Armstrong acknowledged receiving the letter today and pledged to pursue a dialogue with the museum’s staff. “Our curatorial department expressed its concerns about our institutional culture and called for us to ensure more collective, transparent and accountable decision-making,” he says in a statement. “Our curators, and all members of our staff, are essential to the Guggenheim. In this period of self-reflection and reckoning, we will engage in dialogue with our staff and review all processes and procedures to lead to positive change.”
He adds that the museum is expediting its diversity and inclusion efforts “to produce an action plan for demonstrable progress, as we work toward becoming a more equitable, diverse and inclusive Guggenheim”.
After receiving the letter on Monday, Armstrong held a Zoom meeting with some of the museum’s curators, according to a Guggenheim employee who was fielding questions about the letter today and asked to remain anonymous. A museum spokeswoman confirmed the Zoom meeting.
“They do appreciate that he met with them that quickly, but it didn’t seem like he read through all the concerns in the document,” the employee said. “He did not get enough into the details. And the eventual return of Nancy [Spector] was not mentioned.”
Attached to the curatorial staff’s letter is a long series of comments that were gathered from employees after a roundtable discussion organised this month by the Guggenheim’s human resources department in response to the ongoing Black Lives Matter protests. The employee said that “many curators were not happy with how that roundtable went” and began compiling comments on systemic racism, the Chaédria LaBouvier controversy, inequalities within the curatorial department and the Guggenheim’s institutional history and programming.
One of the comments states: “We need to acknowledge that there is consensus among the majority of staff and make demands starting with apologising to Chaédria.”

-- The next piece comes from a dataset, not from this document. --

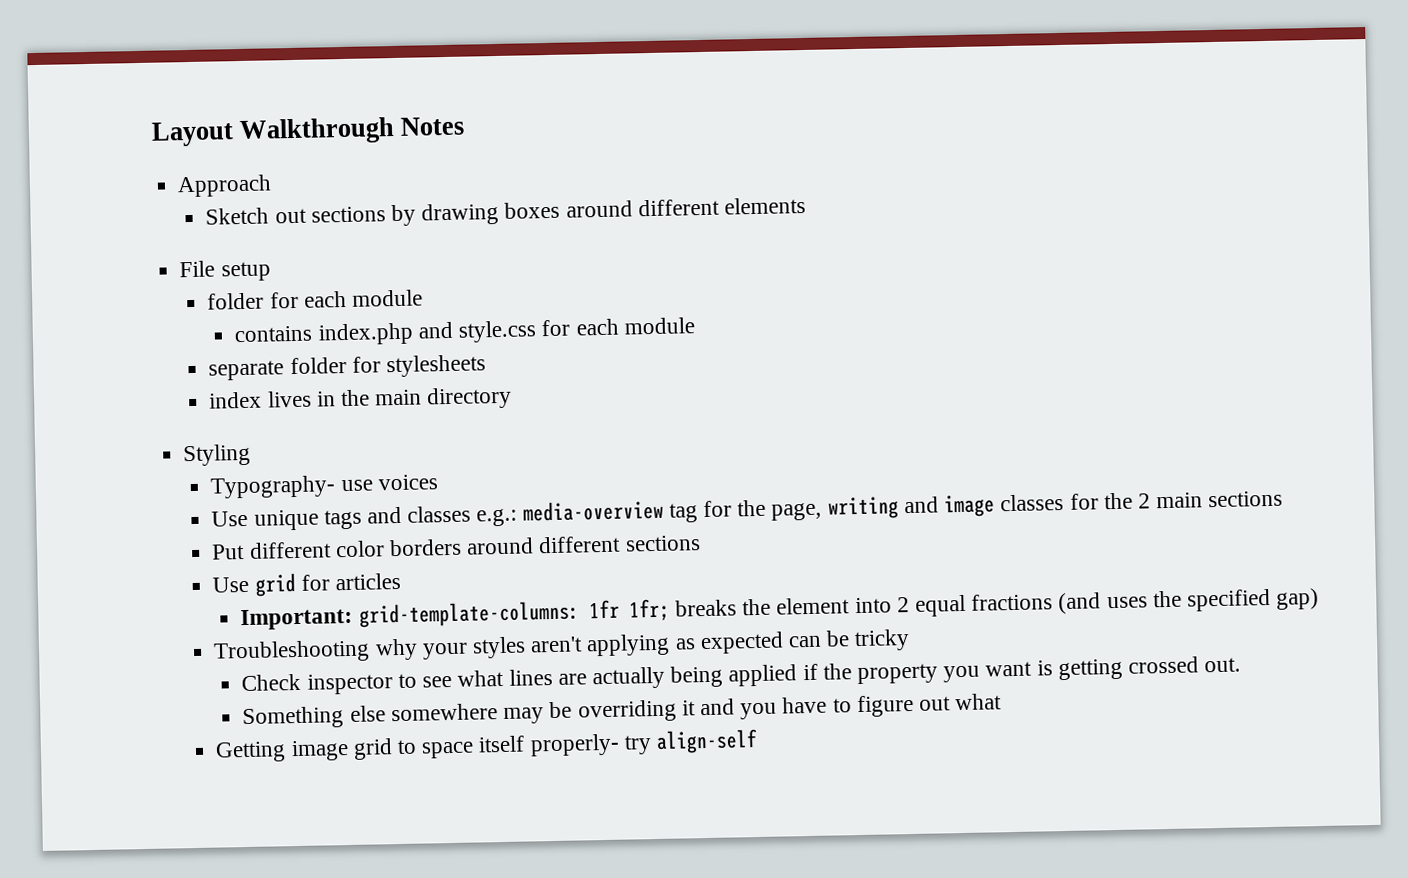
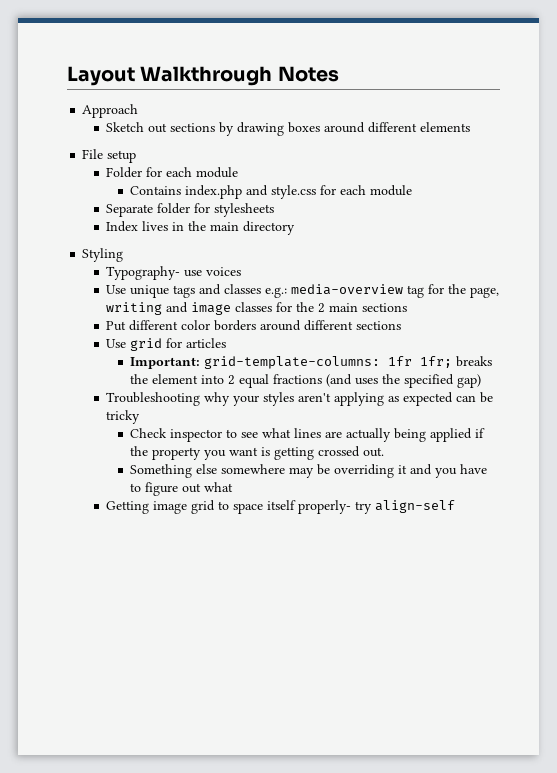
[207,289,424,310] [234,325,314,343] folder for each module // contains -> [106,167,239,178] [130,186,182,195] Folder for each module // Contains
[208,360,285,381] separate -> [106,204,154,217] Separate
[208,391,263,409] index -> [106,221,139,232] Index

“While many of us saw our own experiences reflected in her mistreatment, we did not speak up and were complicit in our silence,” another comment says. “We cannot move forward with any credibility until we offer her a sincere, unqualified, public apology.”
In a separate letter to the leadership on Sunday, the Guggenheim’s curator for architecture and digital initiatives, Troy Conrad Therrien, announced that he would give up his post upon the conclusion and dismantling of the museum's sprawling exhibition Countryside, organised in cooperation with the architect Rem Koolhaas. (It has been shuttered since the museum closed in mid-March in response to the coronavirus pandemic.) Therrien urged the museum to replace him with someone identifying as black or indigenous “to begin to address the glaring lack of such representation amongst our leaders”.
“I benefitted from a white man’s face in a white patriarchy for too long to carry that mantle for the Guggenheim now—others are better suited,” he wrote.
According to a museum spokeswoman, 26 of the Guggenheim’s 276 full-time employees are black, 24 are Latino and 20 are Asian.